Web interface edit records –
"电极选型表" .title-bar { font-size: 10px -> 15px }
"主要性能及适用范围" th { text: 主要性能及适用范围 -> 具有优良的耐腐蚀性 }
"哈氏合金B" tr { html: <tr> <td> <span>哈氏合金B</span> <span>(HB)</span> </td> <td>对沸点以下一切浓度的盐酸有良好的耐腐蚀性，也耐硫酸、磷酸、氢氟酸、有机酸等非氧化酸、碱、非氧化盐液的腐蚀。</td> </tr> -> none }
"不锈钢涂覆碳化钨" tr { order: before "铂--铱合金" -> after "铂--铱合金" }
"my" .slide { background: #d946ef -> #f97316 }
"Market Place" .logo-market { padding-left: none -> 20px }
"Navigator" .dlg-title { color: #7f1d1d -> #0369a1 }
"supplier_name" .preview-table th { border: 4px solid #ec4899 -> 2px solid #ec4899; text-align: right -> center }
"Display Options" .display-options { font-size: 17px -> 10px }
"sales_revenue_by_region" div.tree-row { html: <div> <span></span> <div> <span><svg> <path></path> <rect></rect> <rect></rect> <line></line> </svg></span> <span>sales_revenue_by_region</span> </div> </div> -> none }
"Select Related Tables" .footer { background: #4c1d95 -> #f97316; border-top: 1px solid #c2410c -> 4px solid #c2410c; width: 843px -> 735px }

Brief – Please transcribe exactly the line containing "color: #7f1d1d ->" and every line after it through the end of the records, and nothing else.

Result of the task –
"Navigator" .dlg-title { color: #7f1d1d -> #0369a1 }
"supplier_name" .preview-table th { border: 4px solid #ec4899 -> 2px solid #ec4899; text-align: right -> center }
"Display Options" .display-options { font-size: 17px -> 10px }
"sales_revenue_by_region" div.tree-row { html: <div> <span></span> <div> <span><svg> <path></path> <rect></rect> <rect></rect> <line></line> </svg></span> <span>sales_revenue_by_region</span> </div> </div> -> none }
"Select Related Tables" .footer { background: #4c1d95 -> #f97316; border-top: 1px solid #c2410c -> 4px solid #c2410c; width: 843px -> 735px }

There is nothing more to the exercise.